> _EXERCISE DETAILS_
Begin your transcription at the line containing "Novo mesto | Ø I-I 2022 (final): 6.63 -> 6.36" and continue it, word for word, to the final line below. Include only those lines and skip the pictures.

★ ★ ★ ★

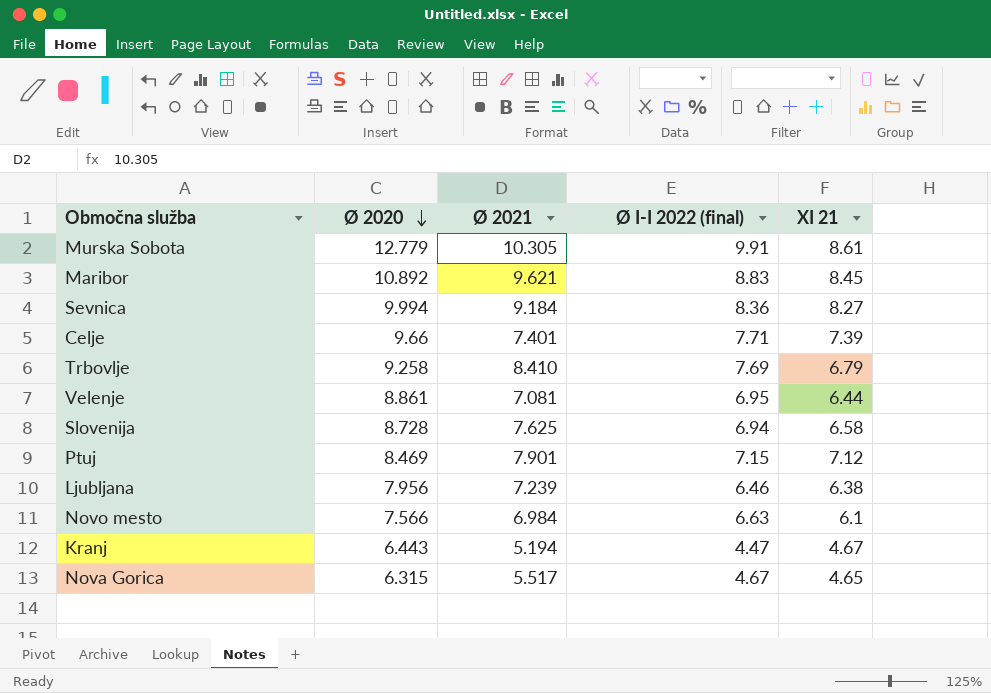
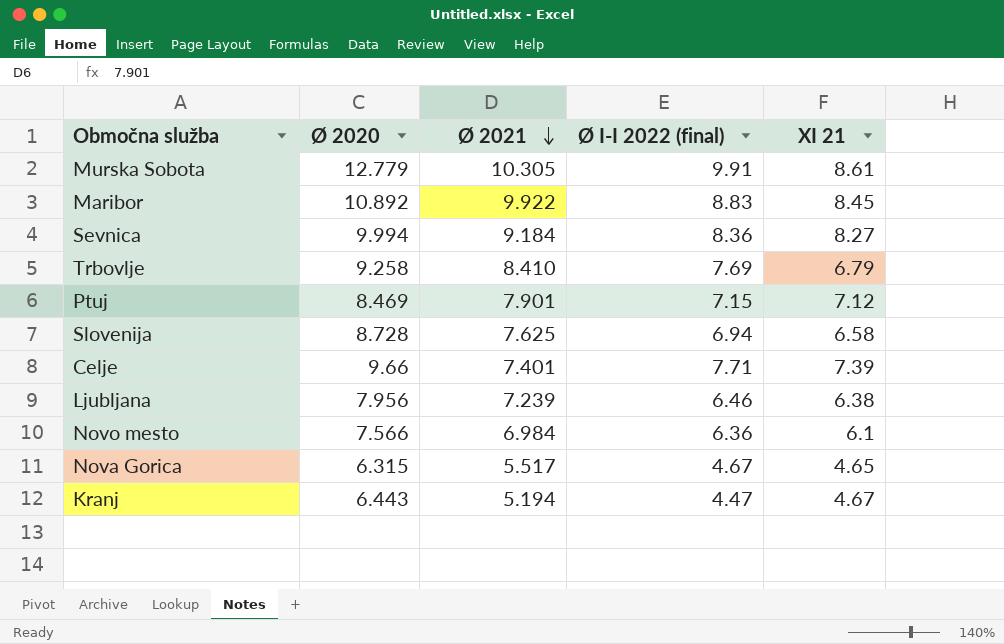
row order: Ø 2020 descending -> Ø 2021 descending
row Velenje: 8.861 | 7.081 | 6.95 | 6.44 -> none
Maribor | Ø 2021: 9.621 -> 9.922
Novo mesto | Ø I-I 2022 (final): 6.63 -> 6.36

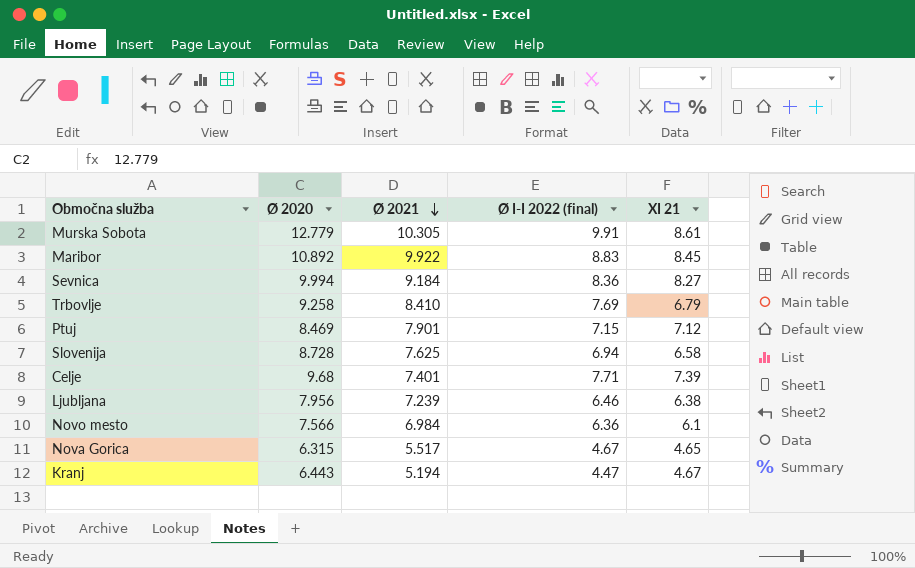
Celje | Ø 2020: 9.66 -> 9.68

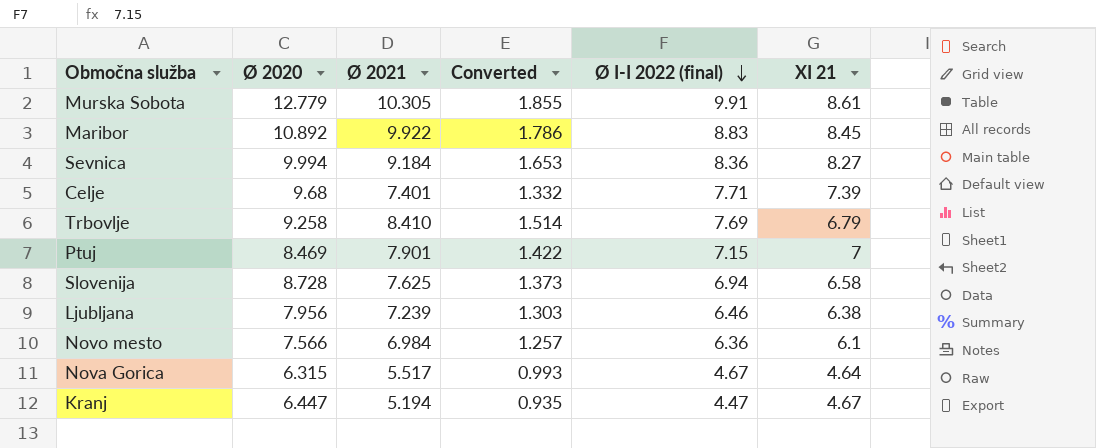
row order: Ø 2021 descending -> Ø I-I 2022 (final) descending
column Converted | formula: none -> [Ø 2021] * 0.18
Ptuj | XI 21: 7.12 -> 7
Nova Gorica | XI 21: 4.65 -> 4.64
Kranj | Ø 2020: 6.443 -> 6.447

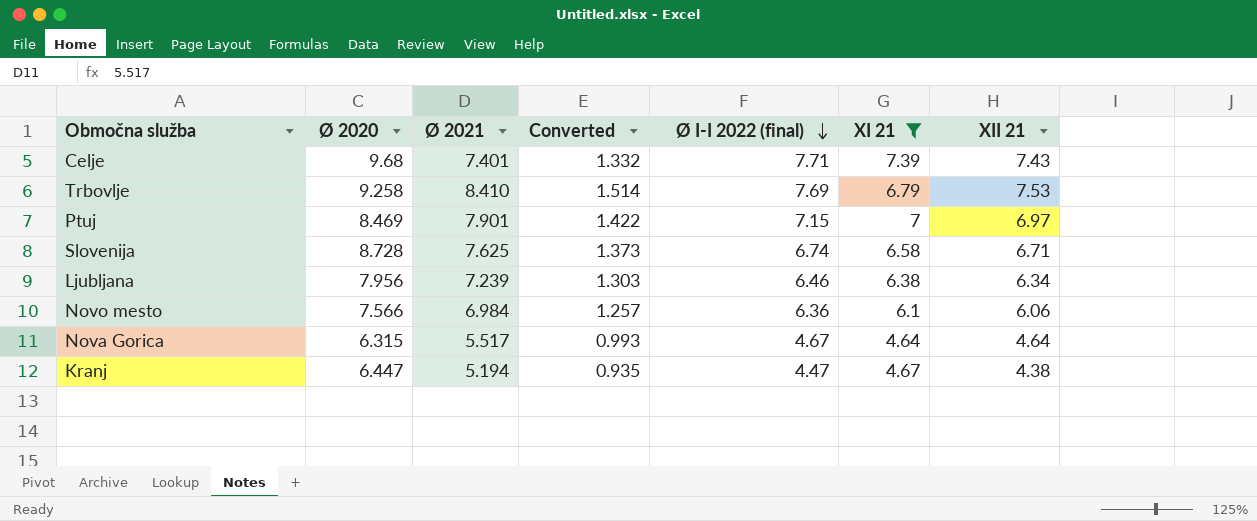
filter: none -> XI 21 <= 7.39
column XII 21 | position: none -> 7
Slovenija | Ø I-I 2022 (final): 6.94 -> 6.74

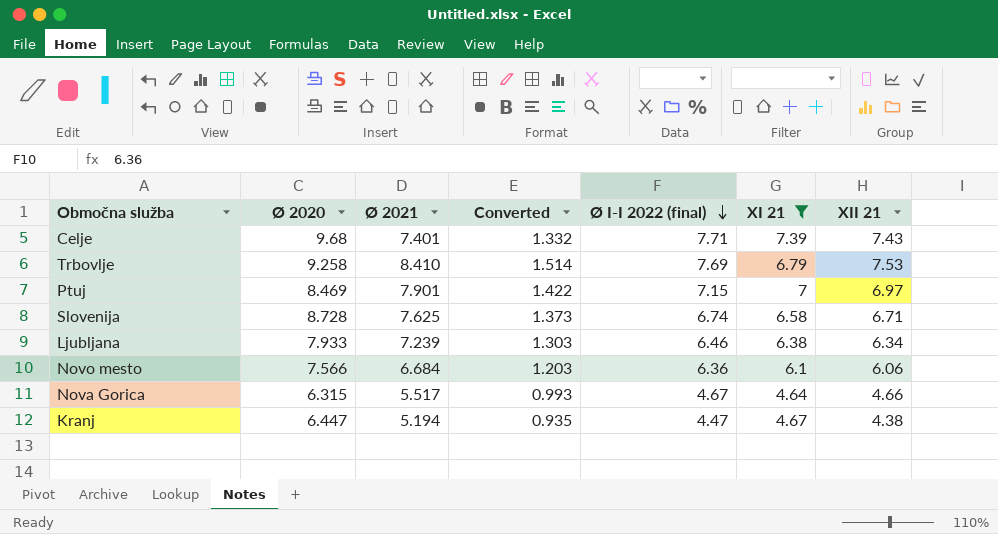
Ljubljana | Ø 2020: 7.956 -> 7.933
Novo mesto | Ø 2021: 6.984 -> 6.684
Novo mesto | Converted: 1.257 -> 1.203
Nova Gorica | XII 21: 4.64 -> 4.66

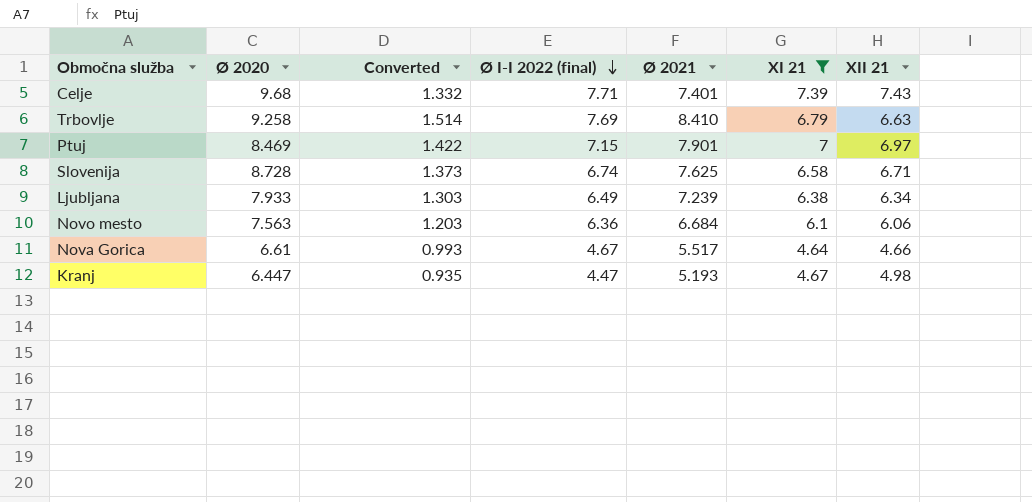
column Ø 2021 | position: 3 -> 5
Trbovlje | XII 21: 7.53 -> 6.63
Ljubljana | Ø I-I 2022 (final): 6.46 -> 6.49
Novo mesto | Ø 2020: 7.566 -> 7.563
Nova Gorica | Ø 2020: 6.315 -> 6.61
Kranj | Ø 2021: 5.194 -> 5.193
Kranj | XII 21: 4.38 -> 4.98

★ ★ ★ ★

> _OUTPUT_
Novo mesto | Ø I-I 2022 (final): 6.63 -> 6.36

Celje | Ø 2020: 9.66 -> 9.68

row order: Ø 2021 descending -> Ø I-I 2022 (final) descending
column Converted | formula: none -> [Ø 2021] * 0.18
Ptuj | XI 21: 7.12 -> 7
Nova Gorica | XI 21: 4.65 -> 4.64
Kranj | Ø 2020: 6.443 -> 6.447

filter: none -> XI 21 <= 7.39
column XII 21 | position: none -> 7
Slovenija | Ø I-I 2022 (final): 6.94 -> 6.74

Ljubljana | Ø 2020: 7.956 -> 7.933
Novo mesto | Ø 2021: 6.984 -> 6.684
Novo mesto | Converted: 1.257 -> 1.203
Nova Gorica | XII 21: 4.64 -> 4.66

column Ø 2021 | position: 3 -> 5
Trbovlje | XII 21: 7.53 -> 6.63
Ljubljana | Ø I-I 2022 (final): 6.46 -> 6.49
Novo mesto | Ø 2020: 7.566 -> 7.563
Nova Gorica | Ø 2020: 6.315 -> 6.61
Kranj | Ø 2021: 5.194 -> 5.193
Kranj | XII 21: 4.38 -> 4.98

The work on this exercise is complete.